Diógenes Eleuterio
Veracruz, Ver.- La soberbia y la mala planeación son los ingredientes de la obra insigne del municipio jarocho. Caos vial, desorganización de los servicios públicos, pérdidas económicas en comercios, molestias a los vecinos, calles laterales en pésimo estado y cuyo colapso es inminente son solo algunas de las consecuencias de esta llamada “obra grandiosa” de revestimiento de concreto de la avenida 20 de noviembre de la ciudad de Veracruz.
Aunado a todo esto, la demora de los trabajos es patente por la soberbia de los contratistas de no escuchar a los vecinos de la zona sobre el paso de un brazo del antiguo río Tenoya sobre la calle de Virgilio Uribe, conocida como la Zanja.
La apatía del solar jarocho quedó al descubierto junto con los restos de las vías del antiguo camino de hierro al panteón, restos óseos del antiguo panteón hoy convertido en parque ecológico, que fueron desechados sin ningún miramiento y respeto por parte de las autoridades que tanto se ufanan del respeto al Día de Muertos y sus exposiciones de catrinas, también es raro el vecino que quiera manifestarse por temor a represalias sobre todo del área de comercio.
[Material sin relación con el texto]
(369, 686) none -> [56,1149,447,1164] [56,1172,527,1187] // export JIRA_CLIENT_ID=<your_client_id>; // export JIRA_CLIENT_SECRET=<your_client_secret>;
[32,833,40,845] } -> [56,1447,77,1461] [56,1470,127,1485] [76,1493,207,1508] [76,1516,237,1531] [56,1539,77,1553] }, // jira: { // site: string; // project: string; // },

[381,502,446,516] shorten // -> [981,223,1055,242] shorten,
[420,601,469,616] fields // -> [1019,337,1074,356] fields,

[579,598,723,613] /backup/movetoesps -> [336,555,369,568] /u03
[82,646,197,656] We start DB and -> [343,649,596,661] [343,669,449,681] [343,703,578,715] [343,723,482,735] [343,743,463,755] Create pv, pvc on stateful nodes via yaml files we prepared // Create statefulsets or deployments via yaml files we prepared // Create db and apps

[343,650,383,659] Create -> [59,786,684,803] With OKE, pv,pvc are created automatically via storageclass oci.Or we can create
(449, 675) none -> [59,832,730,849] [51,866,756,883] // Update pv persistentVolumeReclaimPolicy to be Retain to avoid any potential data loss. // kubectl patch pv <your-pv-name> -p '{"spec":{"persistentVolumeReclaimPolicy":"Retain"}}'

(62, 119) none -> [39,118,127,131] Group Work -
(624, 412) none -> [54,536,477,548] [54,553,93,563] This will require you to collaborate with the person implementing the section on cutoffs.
Lo que sí es muy claro es que los responsables de la obra tenían la obligación de consultar planos o documentos del siglo pasado, para evitar que sus trabajadores sufrieran percance como hace unos días con un línea eléctrica subterránea y no solo eso, algunos vecinos ya hacen apuestas sobre la demora y duración del trabajo en la esquina de Virgilio Uribe, lugar que atraviesa un ramal del Tenoya, que fue entubado desde 1938 y que de acuerdo con los vecinos nunca ha dado problemas porque está muy bien hecho.
Gracias al Archivo General del Estado (AGE) se consiguió un mapa elaborado en 1895 y que incluyo en esta investigación de manera didáctica y como aportación cultural, por si alguien conoce al contratista de la obra y lo quiere ayudar.